After far too much wordless deliberation and confirmation that this is real, this is happening, their faces smash together with such speed and force Mac feels as if his nose was broken, though his tongue is too busy dancing inside of Jack’s mouth to care. 

Jack’s hands move from his hips to his butt cheeks as Mac feels himself lifted into the air, he slides his hands down to wrap around Jack’s neck for stability, his palms tingle with the phantom sensation of Jack’s beard as his cheeks now get the full experience. As Jack draws his lips down Mac’s chin, down his neck, down his collarbone until he reaches the first button of Mac’s shirt and rips it off with his teeth, Mac quickly grows accustomed to the sensation of beard burn. 

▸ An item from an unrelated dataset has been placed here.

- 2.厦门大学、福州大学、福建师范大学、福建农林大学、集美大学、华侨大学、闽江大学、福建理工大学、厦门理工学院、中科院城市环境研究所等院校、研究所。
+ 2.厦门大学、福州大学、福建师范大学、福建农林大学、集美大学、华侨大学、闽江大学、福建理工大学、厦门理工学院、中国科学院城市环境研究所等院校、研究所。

Jack’s working on the second button to his shirt when Mac is startled with the sensation of free fall, releases his hands from Jack’s neck as his body lands on Jack’s bed, his hands bouncing up to unzip the army jacket--the same army jacket he left in, but it’s darkened, dirtied, smells like smoke and explosions and memories of the sandbox--and Jack gets frustrated fumbling with Mac’s buttons, splits his shirt open, exposing his clean, bare chest, save for the scar that Jack plants his lips on top of, gently. 

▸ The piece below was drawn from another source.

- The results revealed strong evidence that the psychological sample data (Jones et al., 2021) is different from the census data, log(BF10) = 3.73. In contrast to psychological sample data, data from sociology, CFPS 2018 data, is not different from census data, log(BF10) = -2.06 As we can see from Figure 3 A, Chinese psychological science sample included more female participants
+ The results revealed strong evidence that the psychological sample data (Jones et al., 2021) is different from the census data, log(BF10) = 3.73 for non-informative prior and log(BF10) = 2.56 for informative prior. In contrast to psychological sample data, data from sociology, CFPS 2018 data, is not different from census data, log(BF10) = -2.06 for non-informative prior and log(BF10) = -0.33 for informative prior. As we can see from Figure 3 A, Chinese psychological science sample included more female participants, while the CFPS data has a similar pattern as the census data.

Mac, in turn, exposes Jack’s chest, full of old and new scars, burning questions teetering on the tip of his tongue, but now is not the time for talking. 

Tomorrow morning, perhaps. 

* * *

Mac is the first to wake between them, his first full night of sleep in the months that Jack had been gone. 

Though sleeping wasn’t all they did last night.

He’s still speechless, as he rolls to find Jack Dalton sound asleep next to him, a blanket covering their naked bodies. 

He puts a hand to Jack’s face, his fingers tracing his bearded jawline as weary eyes flutter partially open, Jack smiles automatically as Mac notices the bags under his eyes are less dark than last night, indicating that Jack’s sleep was a restful one, too.

Mac is the first to find his voice between them, which both surprises and worries him, briefly wondering if Jack had somehow lost his voice on his mission.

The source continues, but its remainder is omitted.